(Exercise objective): Type out the lines below exactly, from the first through the line holding "23 Jul 2026", and include no pictures.

(Source data):
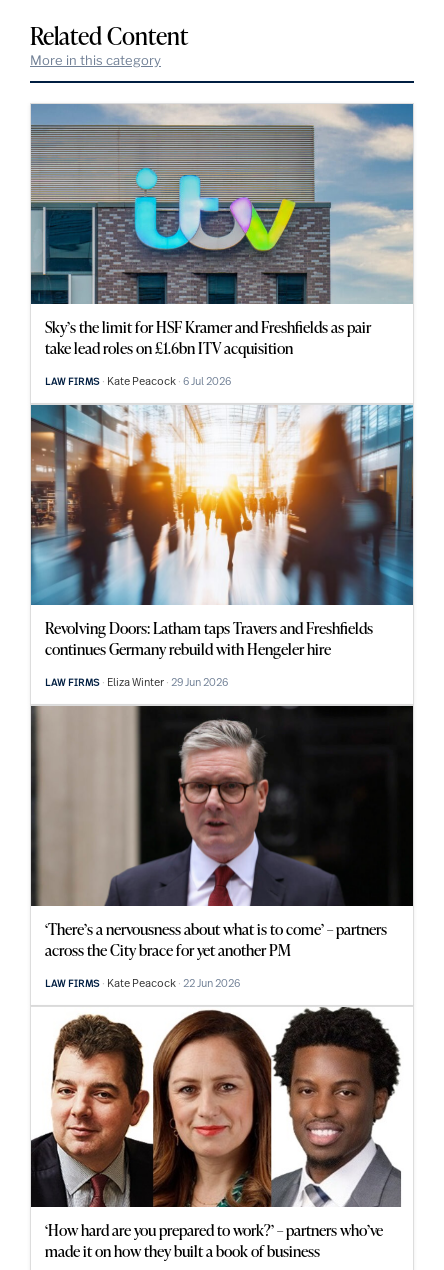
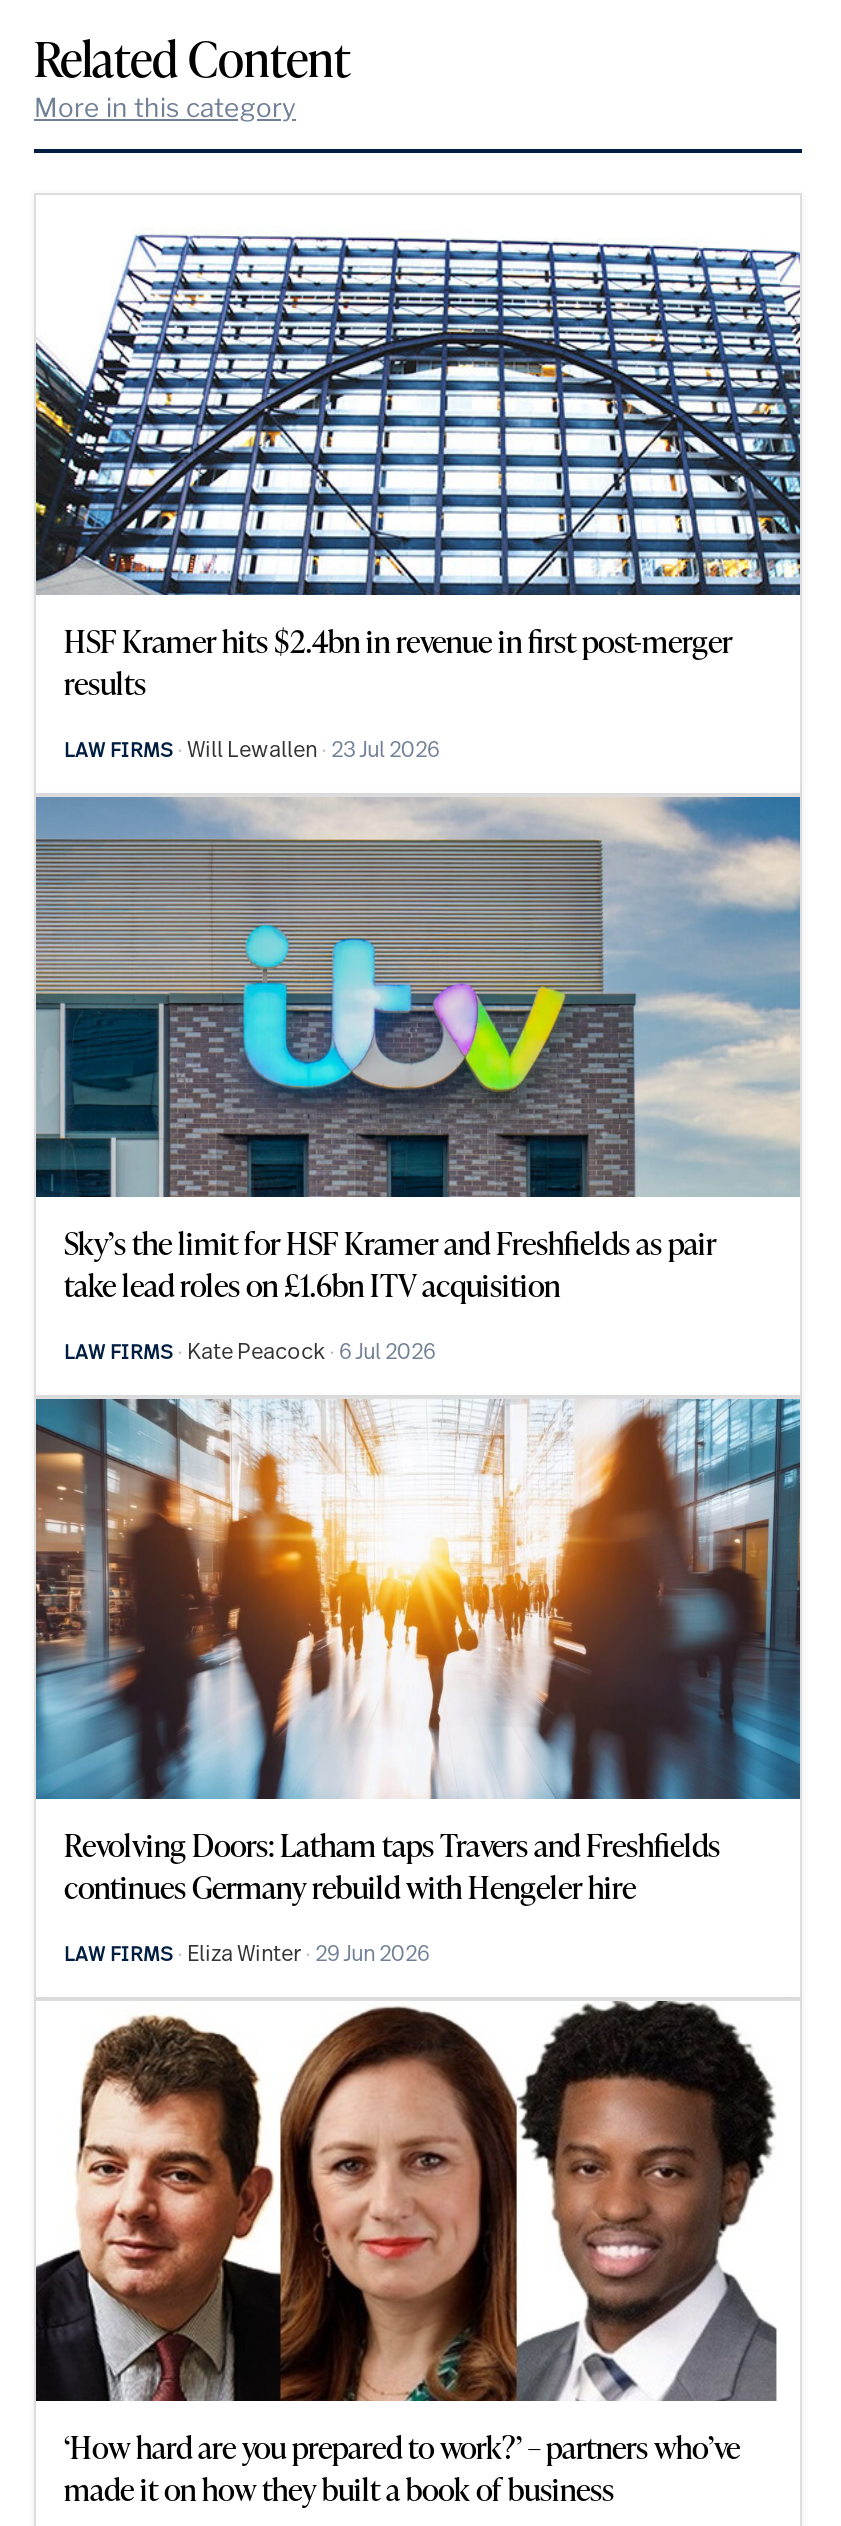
+ [image]
+ HSF Kramer hits $2.4bn in revenue in first post-merger
+ results
+ LAW FIRMS Will Lewallen 23 Jul 2026

moved down: [image] | Sky’s the limit for HSF Kramer and Freshfields as pair | take lead roles on £1.6bn ITV acquisition | LAW FIRMS Kate Peacock 6 Jul 2026 | Revolving Doors: Latham taps Travers and Freshfields | continues Germany rebuild with Hengeler hire | LAW FIRMS Eliza Winter 29 Jun 2026

- [image]
- ‘There’s a nervousness about what is to come’ – partners
- across the City brace for yet another PM
- LAW FIRMS Kate Peacock 22 Jun 2026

(Exercise output):
+ [image]
+ HSF Kramer hits $2.4bn in revenue in first post-merger
+ results
+ LAW FIRMS Will Lewallen 23 Jul 2026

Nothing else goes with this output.